A single application can work in both FIPS and non-FIPS mode. You can
add in code to choose which mode to be in on a per-connection basis if
that is what your application requires.
See the usage of FIPS_mode_set()
Note also that due to an implementation quirk you need to clear the
currently set RNG when switching back into FIPS mode.
It is not an implementation quirk, it is a requirement of FIPS 140.

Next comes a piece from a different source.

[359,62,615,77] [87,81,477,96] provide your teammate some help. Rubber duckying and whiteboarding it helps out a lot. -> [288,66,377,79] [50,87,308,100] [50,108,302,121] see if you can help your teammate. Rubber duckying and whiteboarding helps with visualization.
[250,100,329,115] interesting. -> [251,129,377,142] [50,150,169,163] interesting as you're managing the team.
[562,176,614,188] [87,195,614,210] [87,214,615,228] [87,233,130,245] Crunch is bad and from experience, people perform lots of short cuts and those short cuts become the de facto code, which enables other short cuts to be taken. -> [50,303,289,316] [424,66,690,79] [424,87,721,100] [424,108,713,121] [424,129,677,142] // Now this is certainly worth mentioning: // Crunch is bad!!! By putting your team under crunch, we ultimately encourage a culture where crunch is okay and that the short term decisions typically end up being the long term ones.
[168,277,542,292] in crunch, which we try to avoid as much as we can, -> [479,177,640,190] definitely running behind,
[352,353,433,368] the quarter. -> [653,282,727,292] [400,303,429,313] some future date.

FIPS 140 requires that when switching modes all keys and "critical
security parameters" must be cleared. The random number generator state
is a critical security parameter. (I'm doing this from memory, but I'm
quite sure I've got it right.)
The model they use is that in non-FIPS mode, insecure things might be
running that would read out the state, or allow the state to be
modified. In an attacker could set the state, then transition into FIPS
mode, he could predict future outputs. All FIPS approved random number
generators have backtracking resistance, i.e. discovering the state does
not reveal previous outputs. So transitioning out of FIPS mode with RNG
state intact would be less serious than transitioning into it. But you
still don't want to spill state of an RNG that was just used to make a
high-value key.
i.e.
RAND_set_rand_method(NULL);
FIPS_set_mode(1);
Tim.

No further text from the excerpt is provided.